Alameda resident Betsy McNab and Novato resident Kate James attended the rally to call for an end to the situation on the southern border. According to McNab, “there is no excuse or rationale” for the “horrendous” detention conditions and immigration policies.
“You can write letters to the editor or you can call your representative … but real change in society is when people come out and march,” James said.
Multiple organizations from across the Bay Area were tabling on the park’s lawn, including the Berkeley/North East Bay Chapter of the American Civil Liberties Union, or ACLU.
Chapter chair Antonio Medrano was present at the ACLU table, which presented information about the ACLU Know Your Rights campaign as well as free stickers, pins and flyers about other resources.
Beside the ACLU table was an interactive art display created by Berkeley-based artist Alfred Twu. The display featured a door standing atop the world, and people were invited to draw or write messages on the door. Twu said the art symbolized the community’s welcoming of immigrants.
At about 12:30 p.m., Kesarwani began introducing the event’s speakers, the first of which was Mayor Jesse Arreguín, who called for immigrants to be welcomed into the country.
González spoke after Arreguín, reading a poem about the federal child separation policy and the conditions of immigrant detention centers, both in English and Spanish.
“Here are the limits of poetry. Only resistance will do,” González said at the event. “Revolution. That will be our poem.
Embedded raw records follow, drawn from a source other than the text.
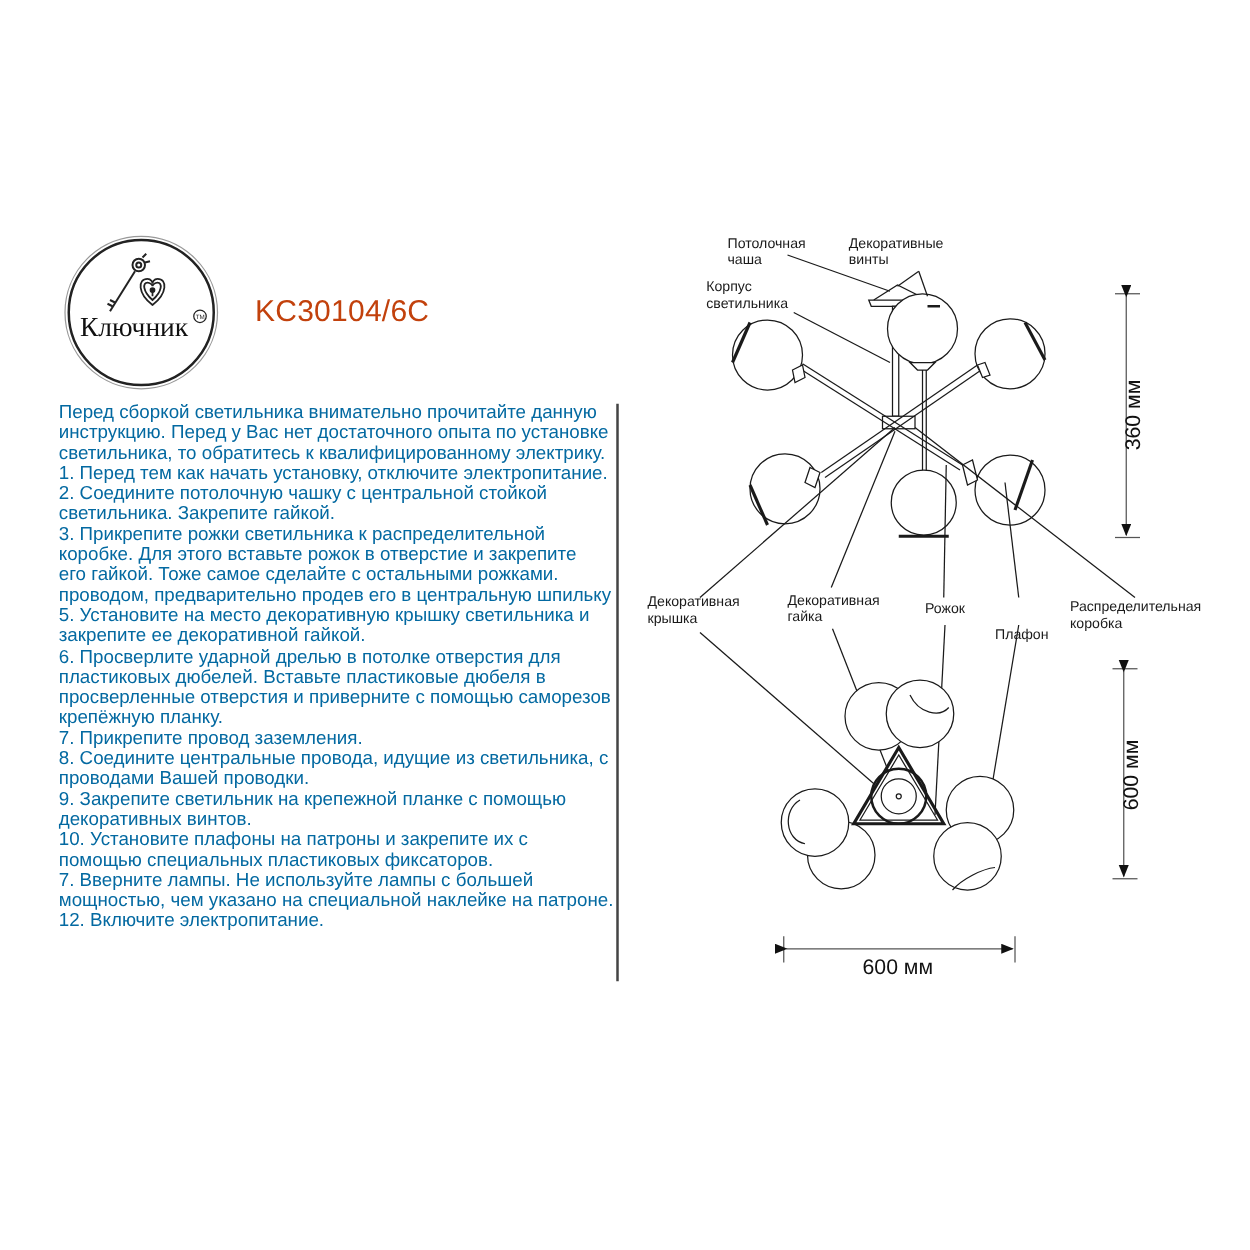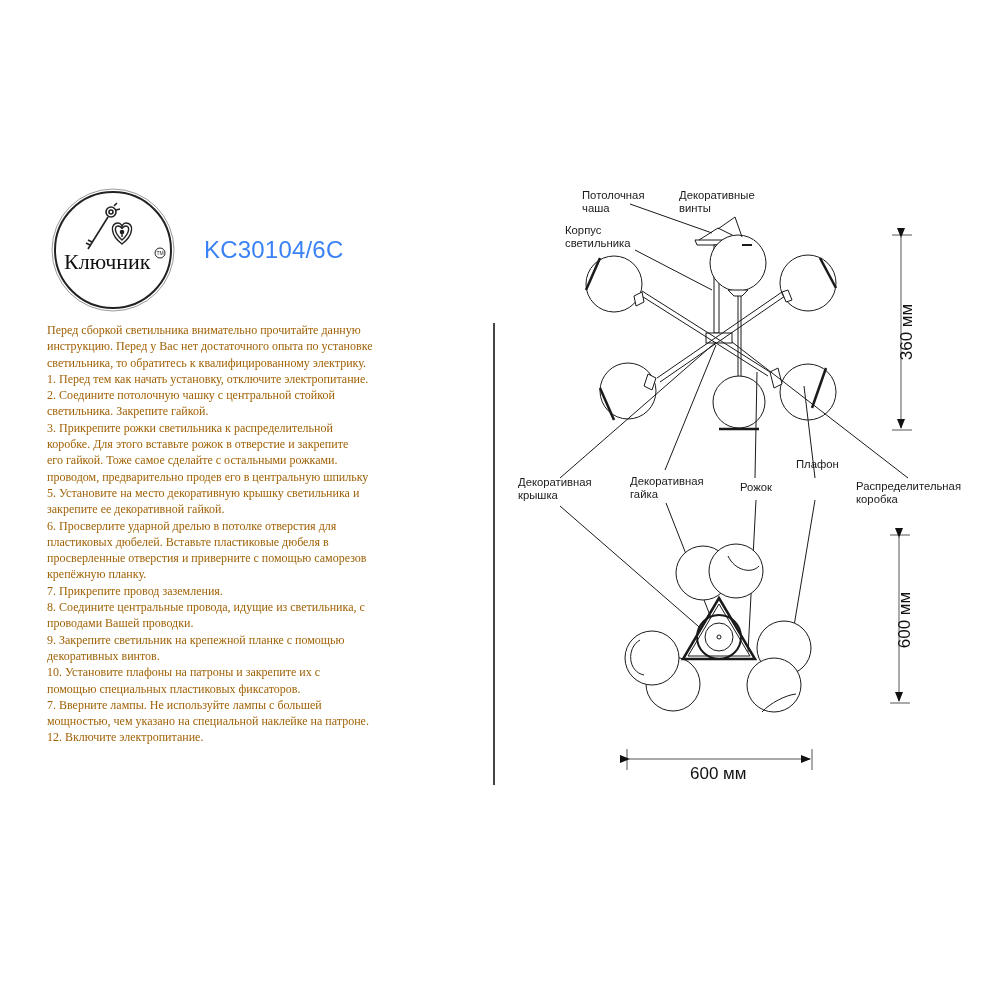"KC30104/6C" #model { color: #3b82f6 -> #c2410c }
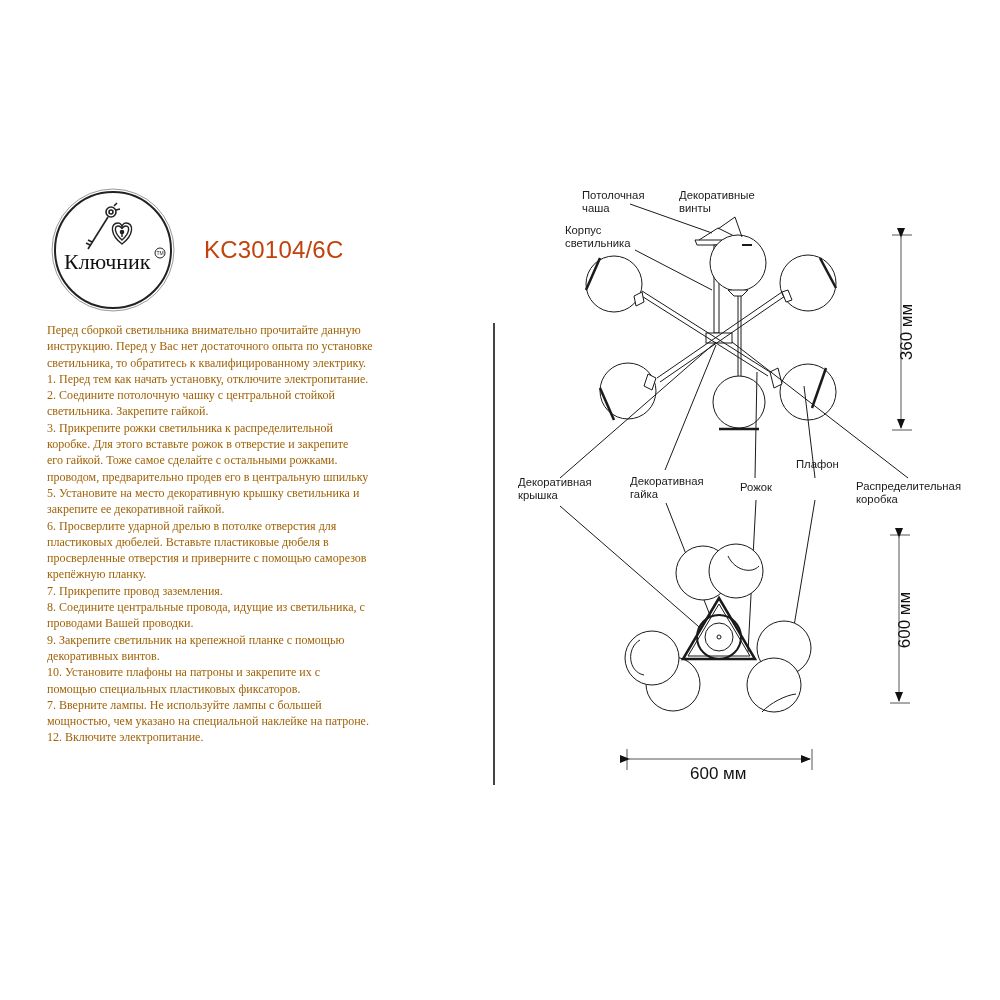"Перед сборкой светильника внимательно" #instructions { color: #a16207 -> #0369a1; font-family: Liberation Serif, serif -> none; font-size: 12px -> 15px }
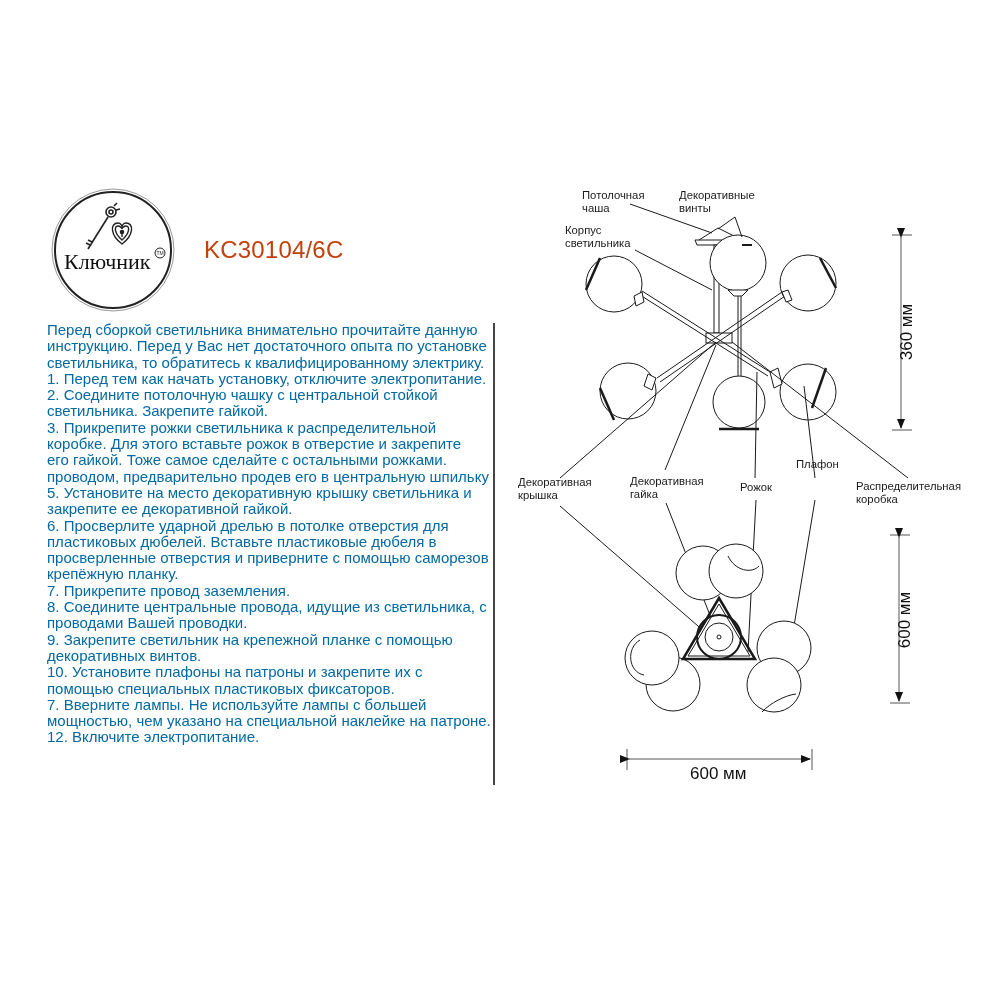"Плафон" div.lbl { top: 458px -> 502px }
There is no other.”
Skinner also spoke at the event, and she mentioned in her speech that the state Senate passed a resolution Friday that would require any presidential candidate on the California ballot to release their tax returns.
Mills College professor Melinda Micco also spoke at the event, highlighting that calling the United States a “nation of immigrants” erases the Native American peoples who originally lived on this land. Micco, who is a member of the Native American activism group Idle No More and identifies as a member of the Seminole Nation of Oklahoma, contrasted the treatment of immigrants at the southern border with how Native American peoples treated European colonizers, saying, “We didn’t mass annihilate them.”
After every speaker had presented, the organizations tabling remained for about an hour before packing up their things. The event had a “strong presence,” according to Kesarwani, who added that this demonstrated the engagement and concern community members have for the issues at the southern border.
“I hope the message people take away is that we do have power in our own voices and in our own actions, and we can flex our economic power in our donations or what we chose to boycott,” Kesarwani said. “You can take action. You don’t just have to feel sad and feel bad. You can actually do something.”